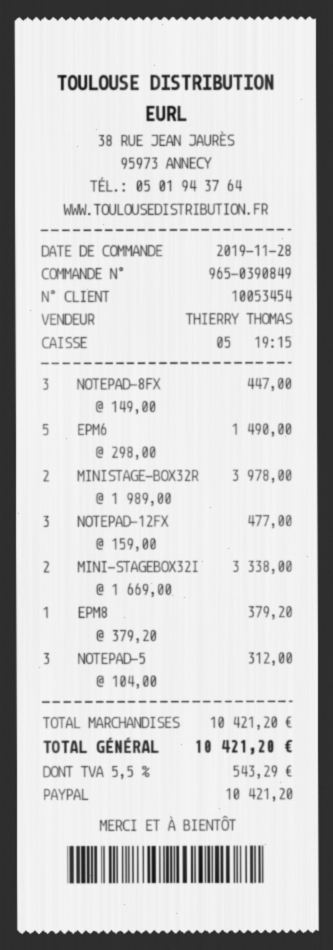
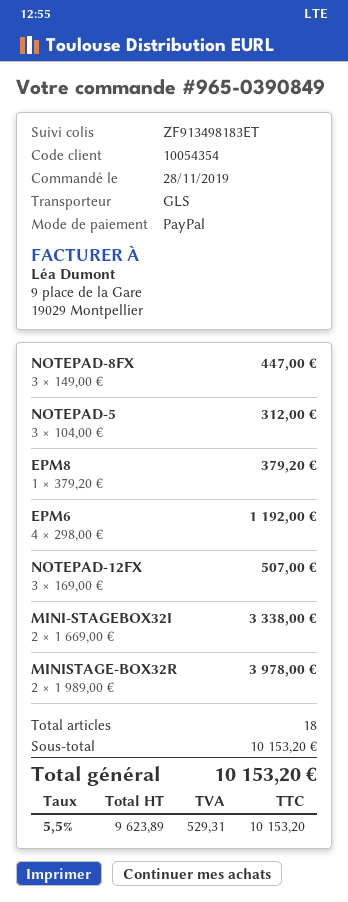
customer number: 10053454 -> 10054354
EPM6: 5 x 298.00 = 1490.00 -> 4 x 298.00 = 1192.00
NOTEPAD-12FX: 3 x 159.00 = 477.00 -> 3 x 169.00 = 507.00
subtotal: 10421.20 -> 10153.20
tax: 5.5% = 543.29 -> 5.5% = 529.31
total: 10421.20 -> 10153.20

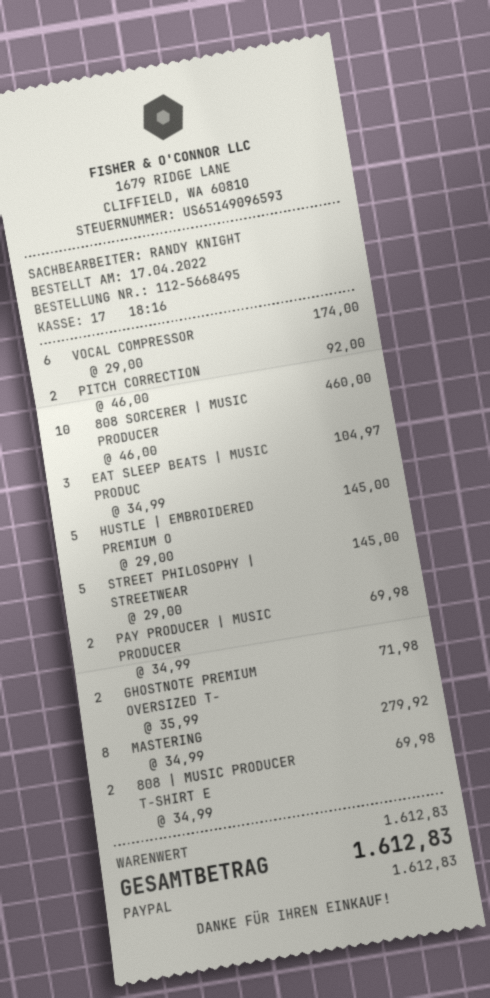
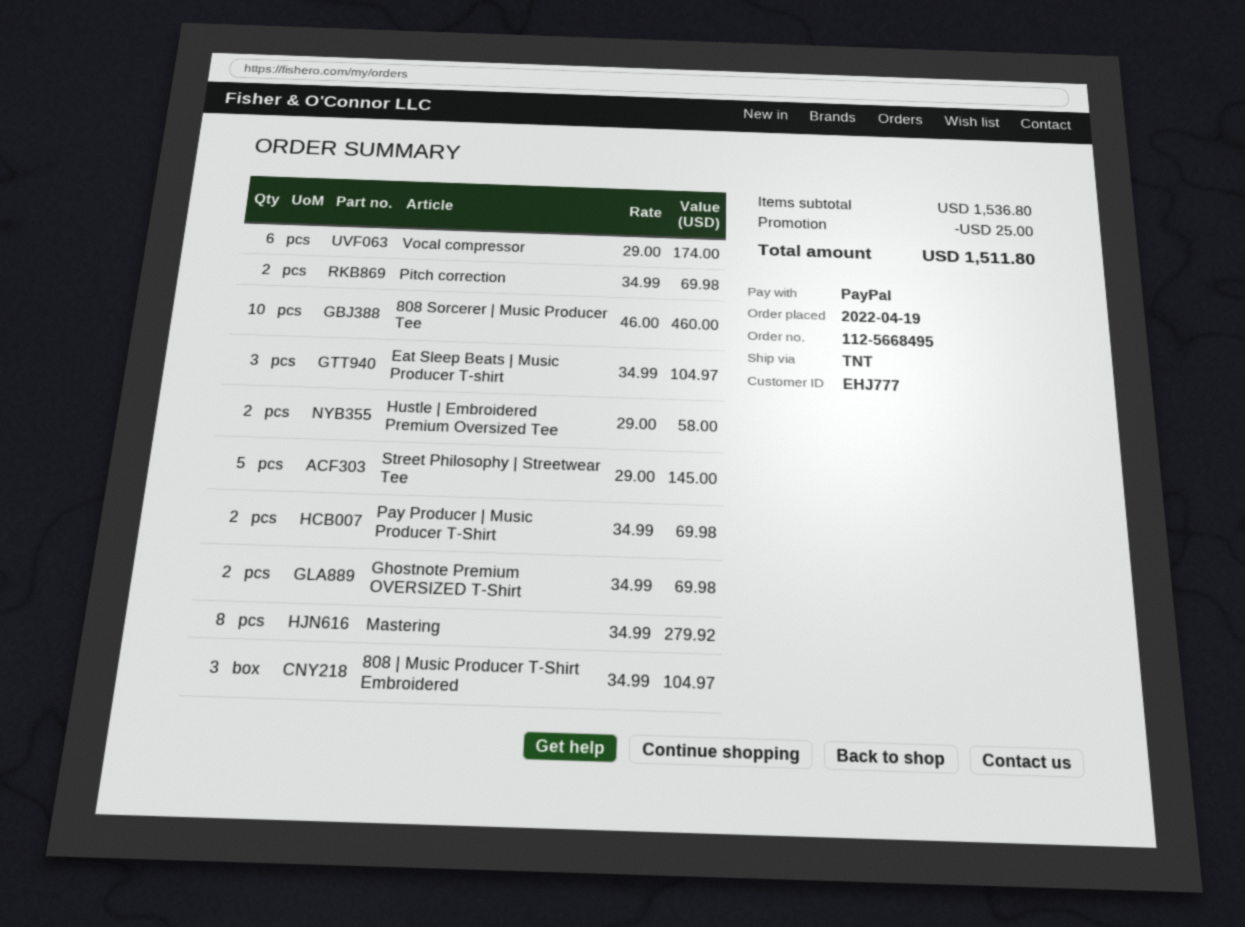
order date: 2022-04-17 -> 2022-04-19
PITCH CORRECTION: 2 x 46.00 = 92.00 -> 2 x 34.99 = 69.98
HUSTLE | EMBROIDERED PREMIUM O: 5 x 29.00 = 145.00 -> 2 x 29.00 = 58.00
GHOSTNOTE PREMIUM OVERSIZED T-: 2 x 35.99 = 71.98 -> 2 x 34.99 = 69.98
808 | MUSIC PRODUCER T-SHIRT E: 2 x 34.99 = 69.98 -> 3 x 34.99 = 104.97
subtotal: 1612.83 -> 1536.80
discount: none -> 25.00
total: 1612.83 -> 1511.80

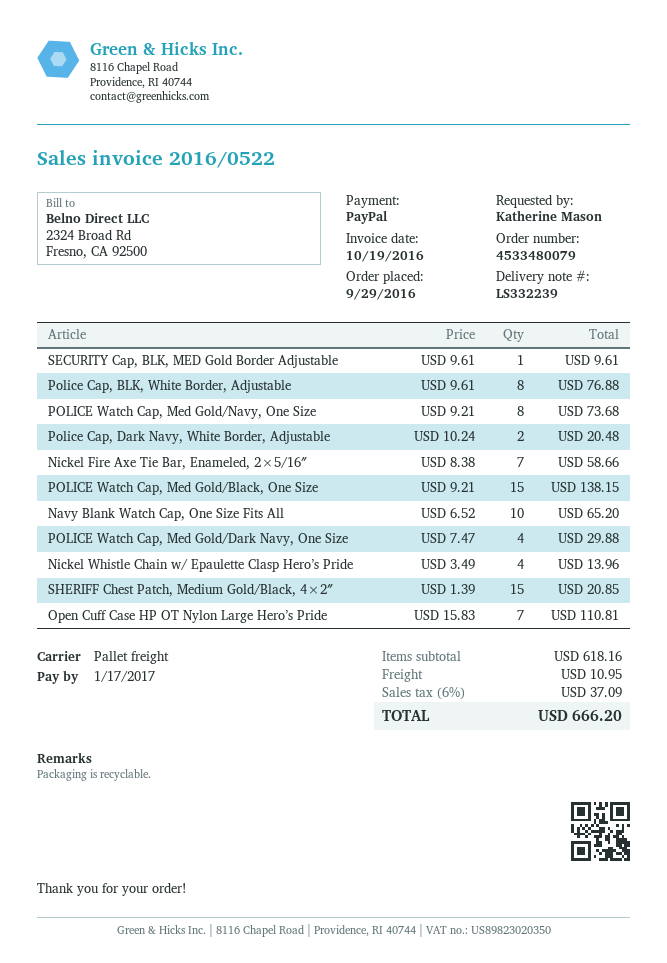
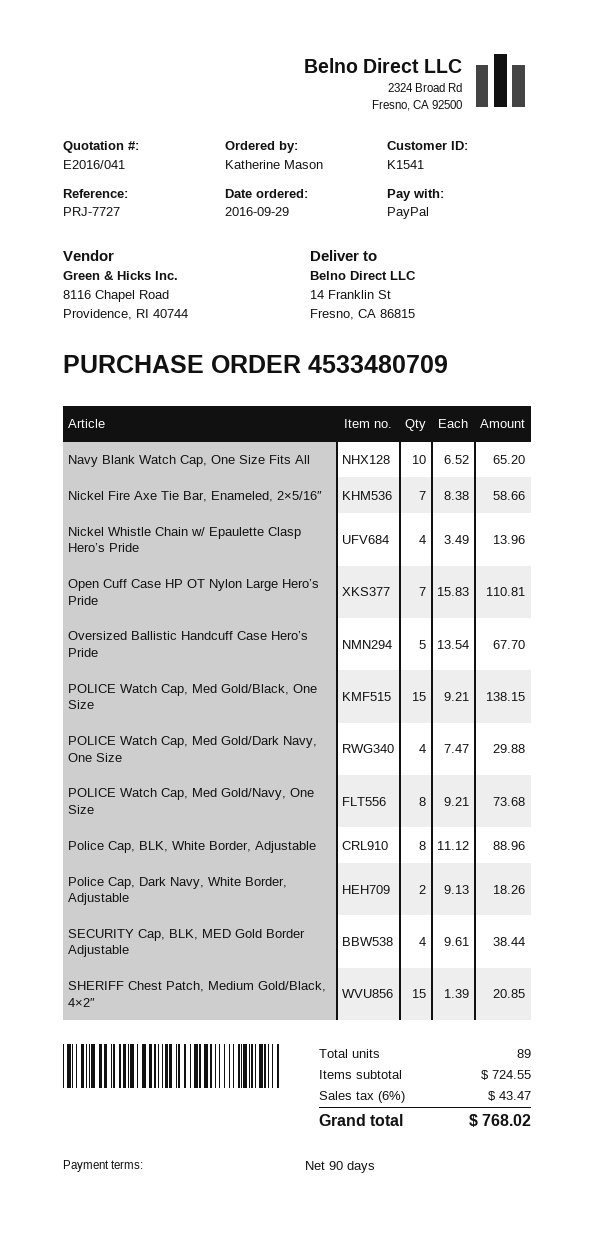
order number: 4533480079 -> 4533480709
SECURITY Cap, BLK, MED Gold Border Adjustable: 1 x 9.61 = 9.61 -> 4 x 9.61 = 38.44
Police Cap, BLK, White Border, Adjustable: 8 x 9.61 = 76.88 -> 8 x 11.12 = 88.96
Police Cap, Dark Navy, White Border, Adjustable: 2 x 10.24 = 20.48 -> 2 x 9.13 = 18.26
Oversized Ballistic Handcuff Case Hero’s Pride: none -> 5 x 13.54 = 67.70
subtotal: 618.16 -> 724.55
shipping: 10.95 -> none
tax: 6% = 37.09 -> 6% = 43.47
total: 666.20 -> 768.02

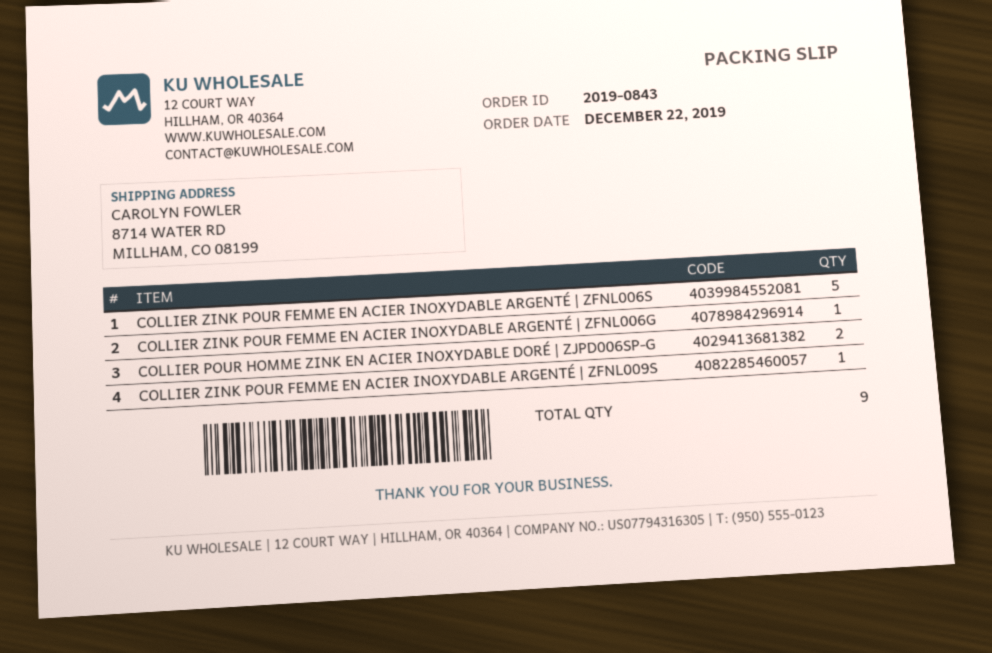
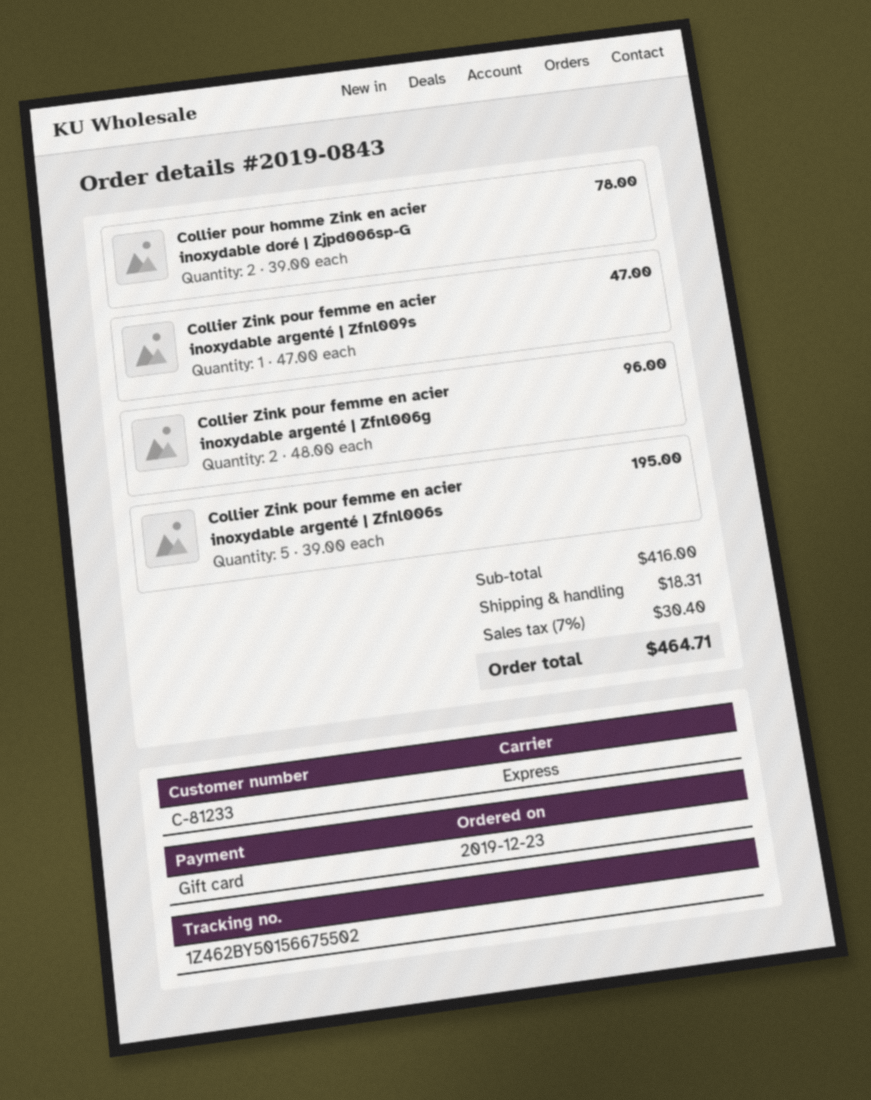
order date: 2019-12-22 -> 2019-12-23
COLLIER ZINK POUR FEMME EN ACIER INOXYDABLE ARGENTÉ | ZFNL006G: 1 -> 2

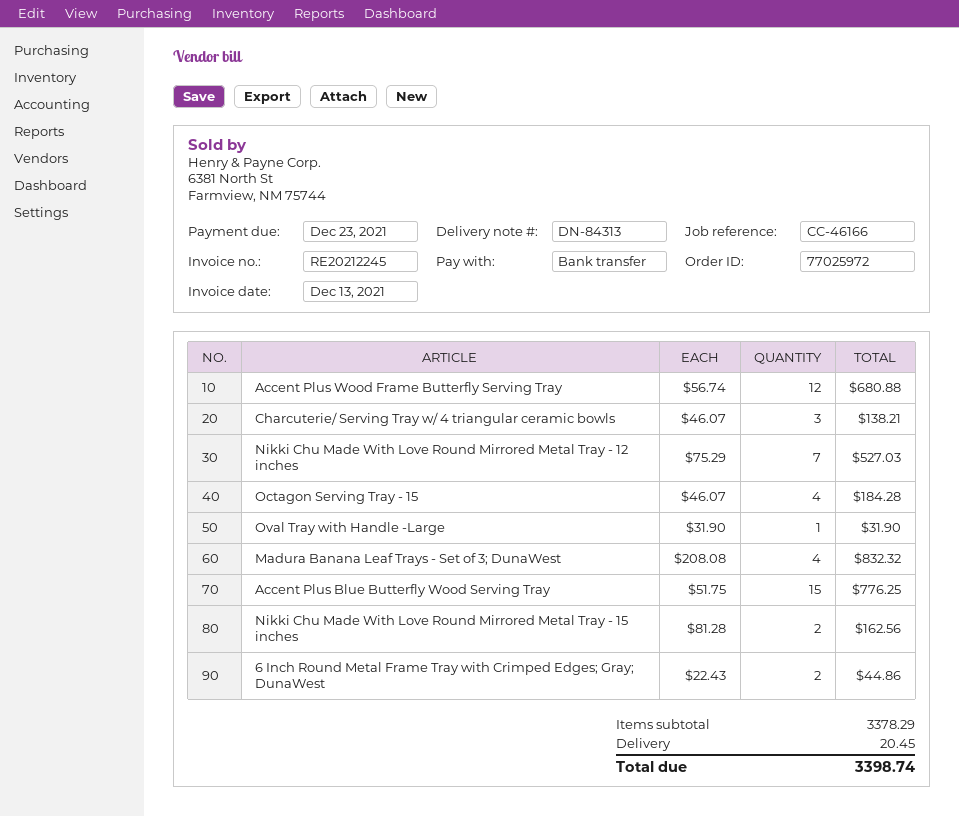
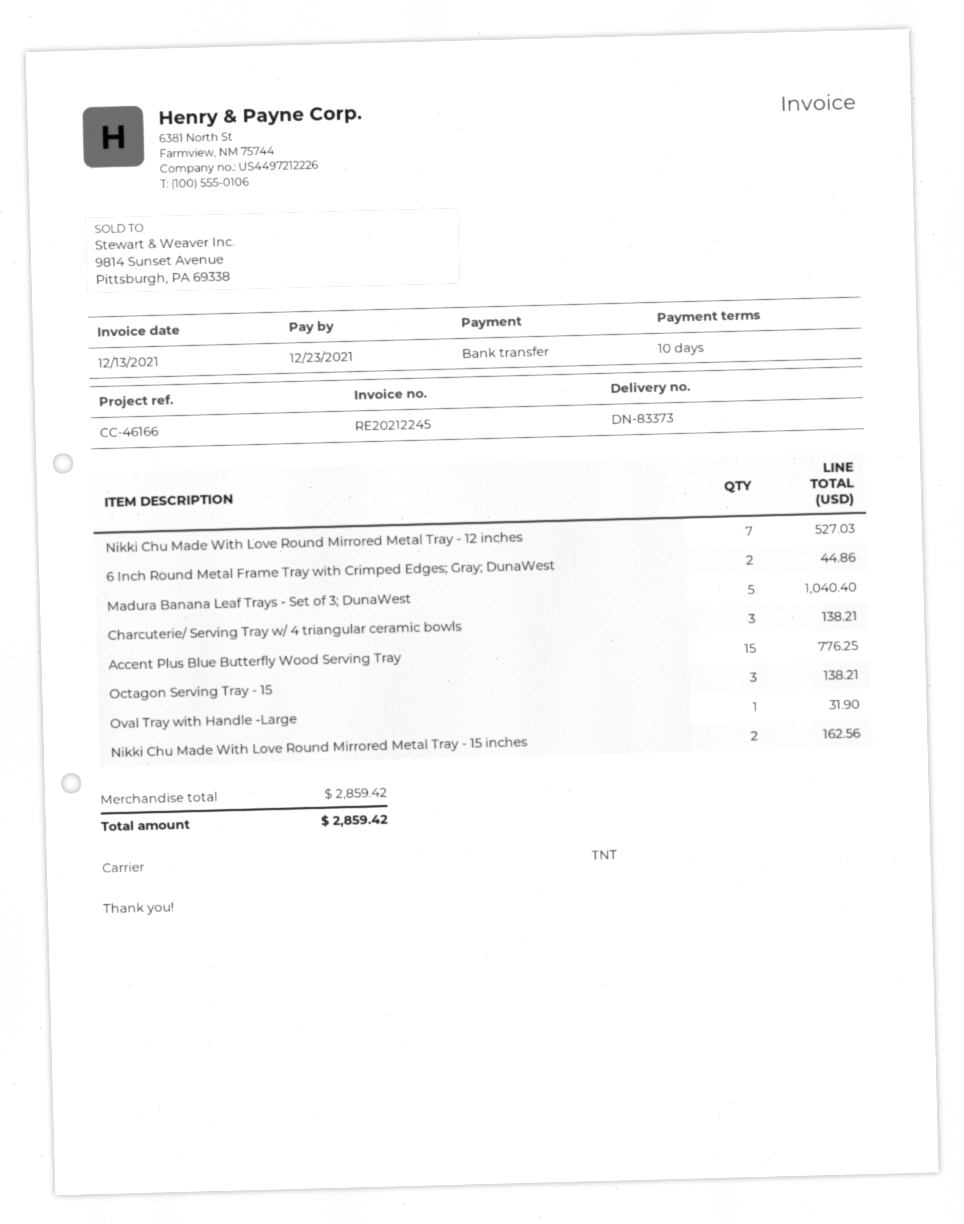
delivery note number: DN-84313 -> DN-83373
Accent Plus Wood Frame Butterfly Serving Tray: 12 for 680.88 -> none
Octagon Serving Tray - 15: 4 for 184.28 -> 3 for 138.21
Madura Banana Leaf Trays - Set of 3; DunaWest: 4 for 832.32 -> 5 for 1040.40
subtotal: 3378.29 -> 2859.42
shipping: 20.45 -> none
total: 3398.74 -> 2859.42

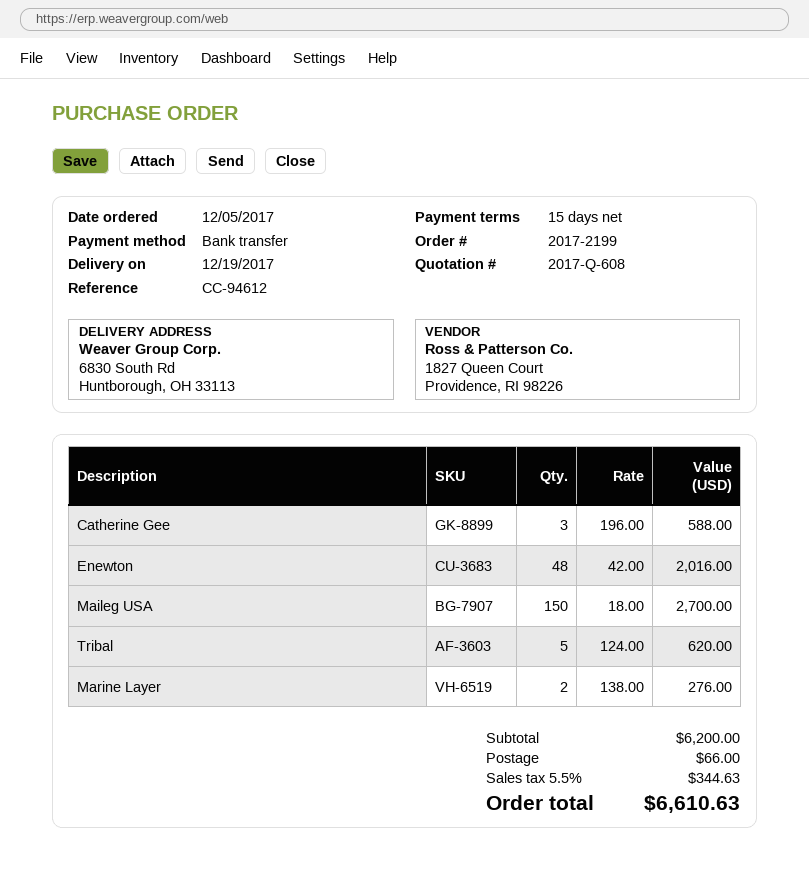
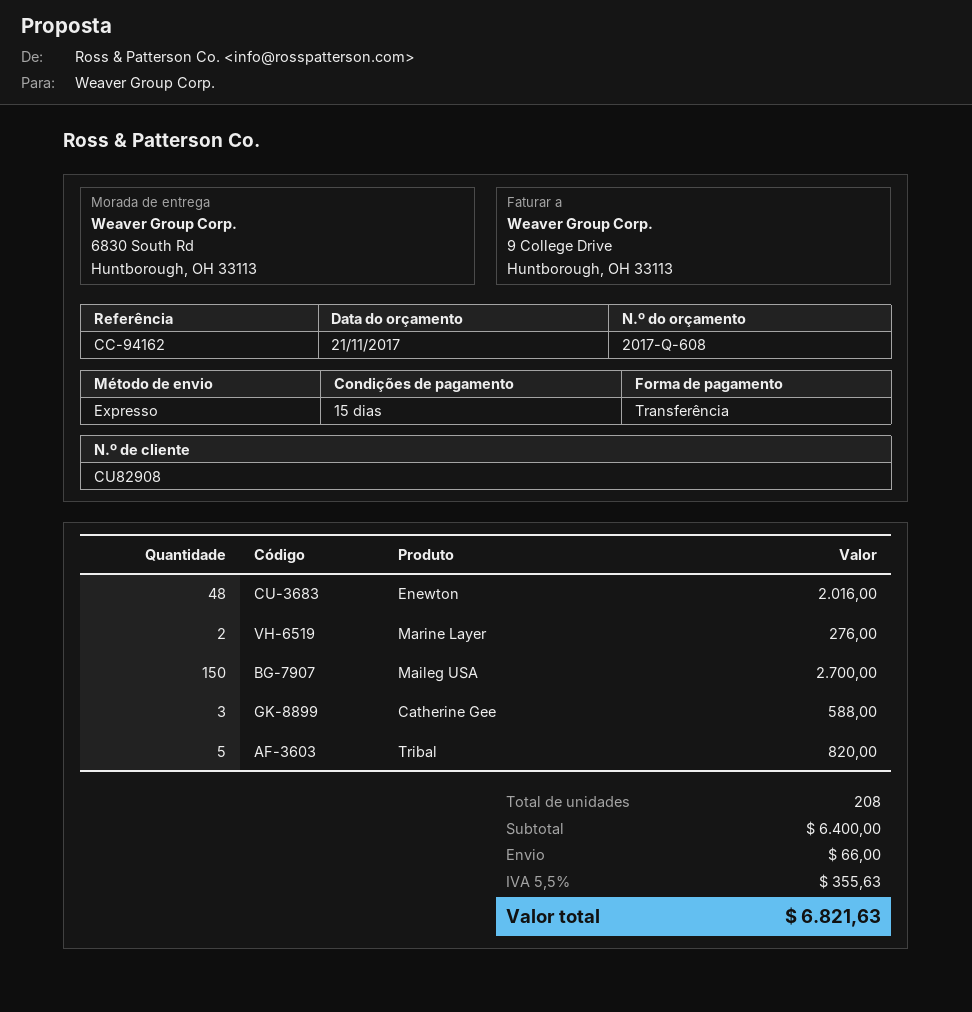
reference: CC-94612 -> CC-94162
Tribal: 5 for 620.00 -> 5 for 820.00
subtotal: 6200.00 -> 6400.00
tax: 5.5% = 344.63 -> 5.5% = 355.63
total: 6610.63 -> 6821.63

(Assigned task):
Every line of the records that includes the word "Serving" should be gathered.

(Solution to this problem):
Accent Plus Wood Frame Butterfly Serving Tray: 12 for 680.88 -> none
Octagon Serving Tray - 15: 4 for 184.28 -> 3 for 138.21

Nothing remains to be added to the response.